We provide the recent version 13 of the Intel compiler suite for Fortran, C/C++ and the full set of performance libraries like MKL, TBB, Cluster_OMP.

.bashrc

In order to use the installation you have to modify your .bashrc. Open the file with you favorite editor and append the following lines.


#Intel Compiler Setup
export LM_LICENSE_FILE="16287@th.physik.uni-frankfurt.de"

intel_arch="intel64"
if [[ `uname -m` == "i686" ]]; then
   intel_arch="ia32"
fi

ifortvars=/opt/intel/bin/compilervars.sh
if [ -f $ifortvars ]; then
    . $ifortvars $intel_arch
fi

There are similar files with .csh extension for C-Shell users.

After sourcing your .bashrc or opening an new shell you can validate your setup with 'which ifort'. This should point to somewhere in /opt.

32/64 bit Issues

If you only work on 64 bit machines you can skip this section. But if you are working on 32 bit machine things can get more complicated. If you exclusively work on a 32 bit and you don't want the run your programs on the our HPC nodes you can also skip this. 32 bit machines are mainly the white FSC boxes and, less important, the pool. Running "uname -m" in a shell will tell you your architecture: i686 for 32 or x86_64 for 64 bit. The setup above will choose the appropriate environment.

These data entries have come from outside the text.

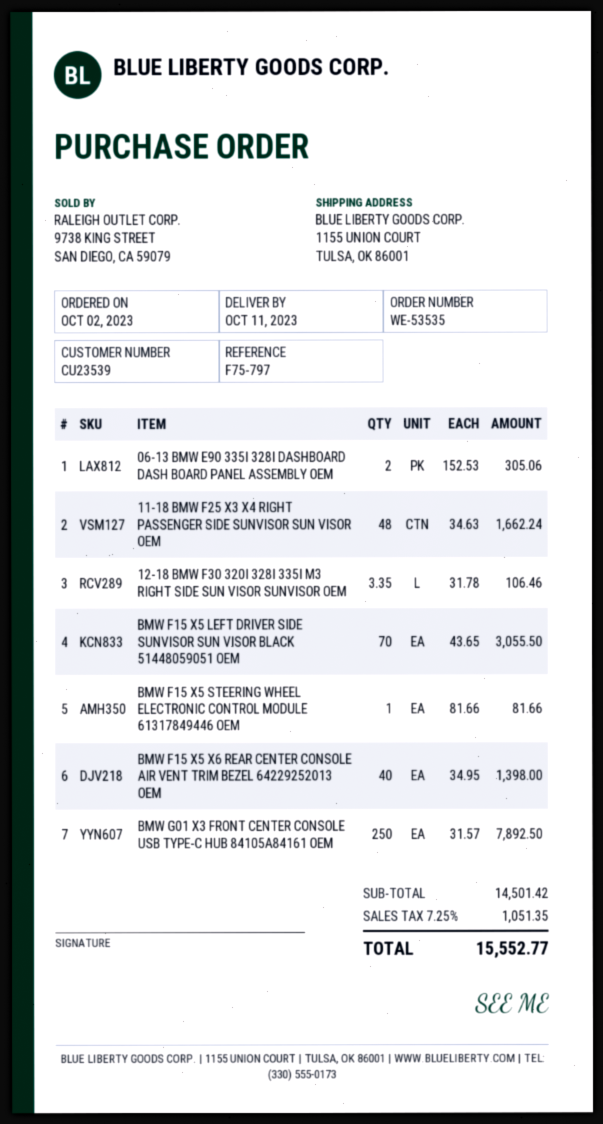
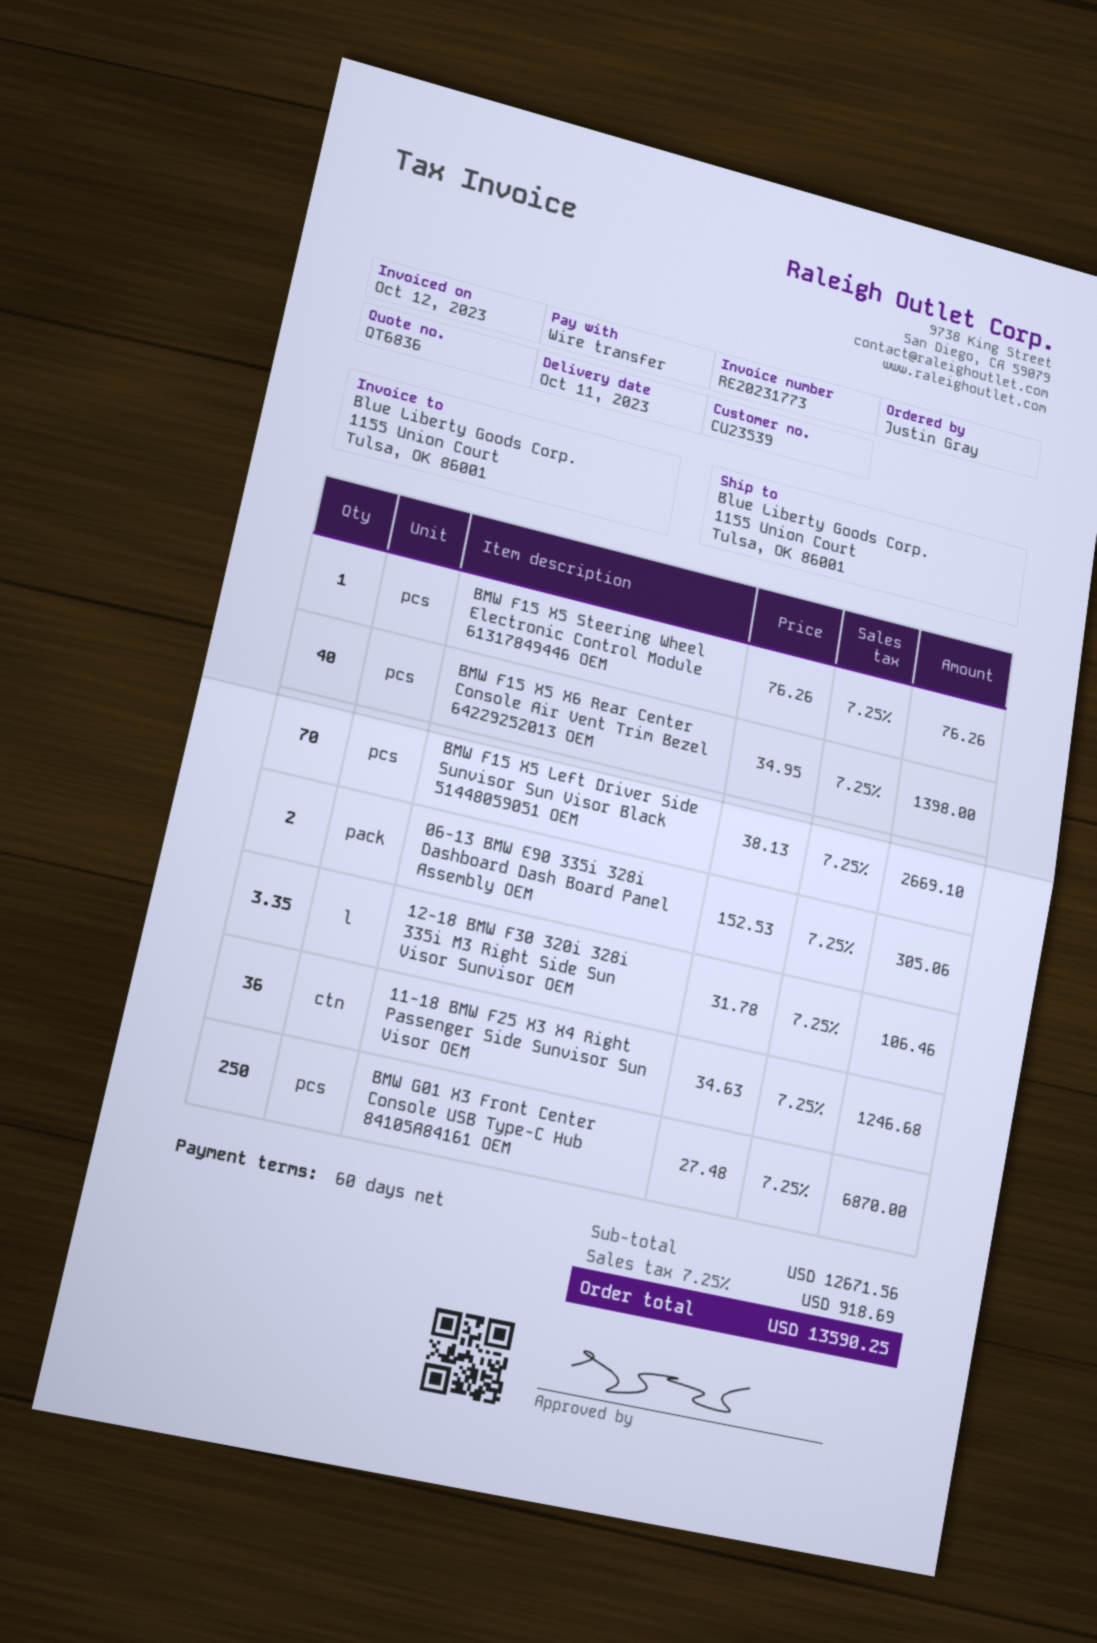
11-18 BMW F25 X3 X4 RIGHT PASSENGER SIDE SUNVISOR SUN VISOR OEM: 48 x 34.63 = 1662.24 -> 36 x 34.63 = 1246.68
BMW F15 X5 LEFT DRIVER SIDE SUNVISOR SUN VISOR BLACK 51448059051 OEM: 70 x 43.65 = 3055.50 -> 70 x 38.13 = 2669.10
BMW F15 X5 STEERING WHEEL ELECTRONIC CONTROL MODULE 61317849446 OEM: 1 x 81.66 = 81.66 -> 1 x 76.26 = 76.26
BMW G01 X3 FRONT CENTER CONSOLE USB TYPE-C HUB 84105A84161 OEM: 250 x 31.57 = 7892.50 -> 250 x 27.48 = 6870.00
subtotal: 14501.42 -> 12671.56
tax: 7.25% = 1051.35 -> 7.25% = 918.69
total: 15552.77 -> 13590.25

If you are using a 32bit machine and want use the HPC nodes, it is recommended that you login to our login server th.physik.uni-frankfurt.de an compile your code there. 32 bit programs will run on 64 bit but have some limitations. A small performance impact and limited address space (4 GB) with much less usable ram.

Implicit parallelization

This version of MKL has internal parallel code (based on openMP) which uses all CPUs in the system. This is fine on the desktop as it will speed up your caluclation. But on the compute nodes this will conflict with other jobs running on the same machine. Therefore you have to restrict the number CPUs used to the number of allocated slots in SGE. Your can do this by defining the following environment variable:

 export OMP_NUM_THREADS=x

where x is the number of allocated slots. Using 1 means traditional serial processing. You should benchmark your program how many parallel threads will give a reasonable performance per CPU value. In the SGE the have to use the PE 'smp' to ensure all parallel slots are located on the same machine.

Documentation

The comprehensive set of Intel documentation will be found under /opt/intel/Compiler/11.0/069/Documentation/.